Mary Shelley authored Frankenstein, published in 1818, when
she was barely 19 years old. “My food is not that of man,” declared
her tragic hero, Dr. Frankenstein’s monster. “I do not destroy the
lamb and kid to glut my appetite; acorns and berries afford my
sufficient nourishment.”
Percy and Mary Shelley remained vegetarians, animal
advocates and anti-vivisectionists throughout their short lives.
Their beliefs persisted among at least some of their descendants.
Born more than 90 years after Mary Shelley died, Patricia Shelley
was raised a vegetarian and detested hunting from her first memories.

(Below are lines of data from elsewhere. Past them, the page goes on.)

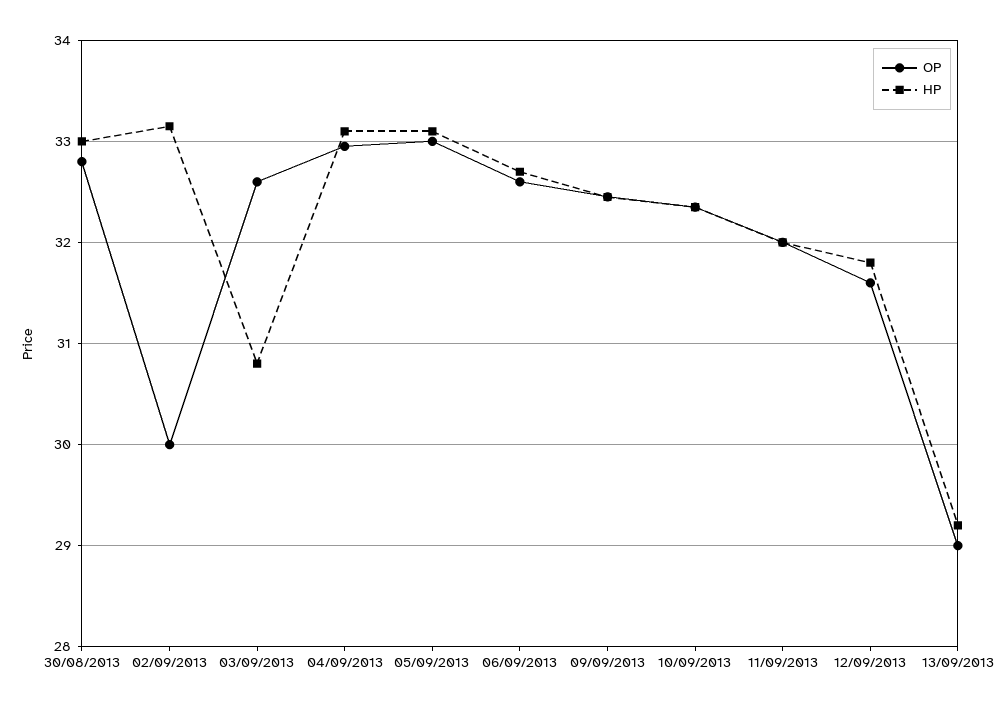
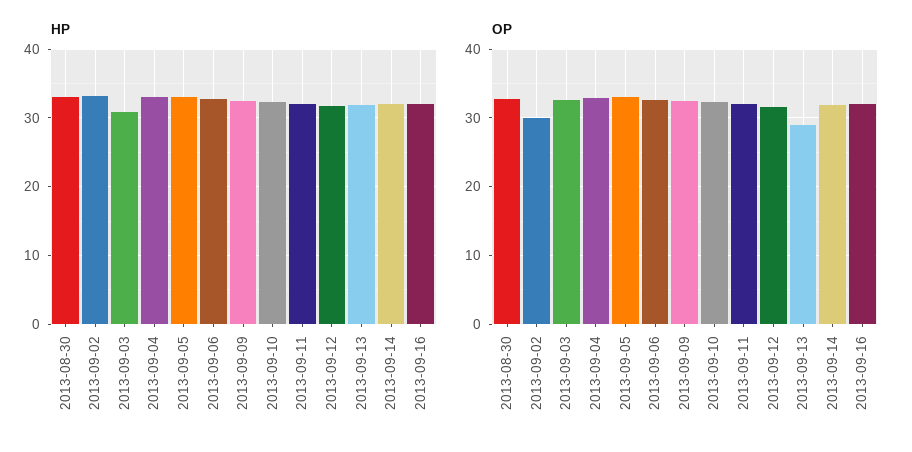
HP, 13/09/2013: 29.2 -> 32
HP, 2013-09-14: none -> 32
HP, 2013-09-16: none -> 32
OP, 2013-09-14: none -> 32
OP, 2013-09-16: none -> 32

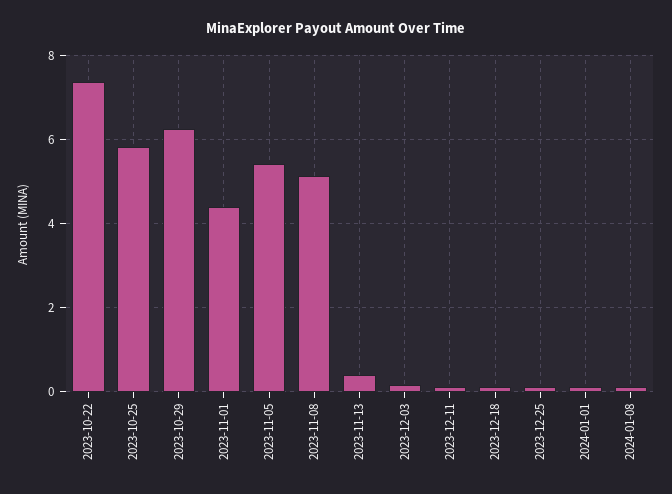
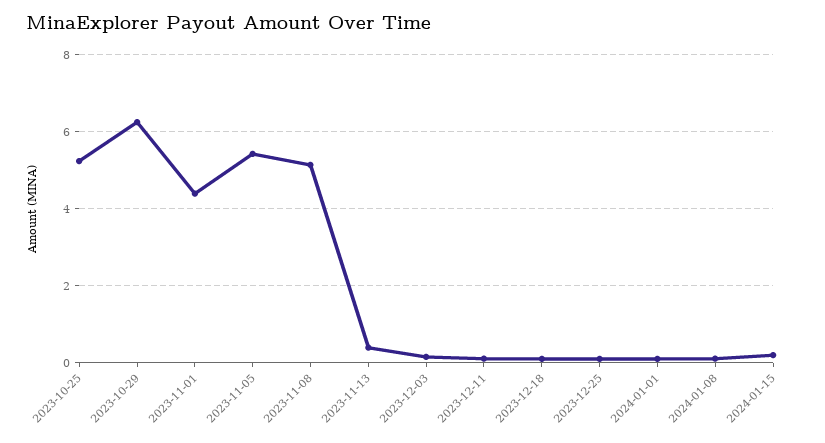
2023-10-22: 7.4 -> none
2023-10-25: 5.8 -> 5.2
2024-01-15: none -> 0.2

Her mother was a bird rehabilitator. Patricia Shelley debuted as an
actress, starring as Juliet in a production of Romeo & Juliet, soon
after her father died. Emigrating to New York at age 15, she sang
as well, and enjoyed some early theatrical success.
Patricia Shelley, by the time she was 17, was already
touring nightclubs as the star of The Gimmicks, a retro jazz band.
ANIMAL PEOPLE found old newspaper clips confirming her possible
trajectory toward stage and screen stardom–but her career took an
abrupt turn when she met former animal trainer Ted Derby, nine years
her elder. Attracted by his background in working with animals,
she encouraged Ted Derby to return to animal training, and
accompanied him as his training career resumed.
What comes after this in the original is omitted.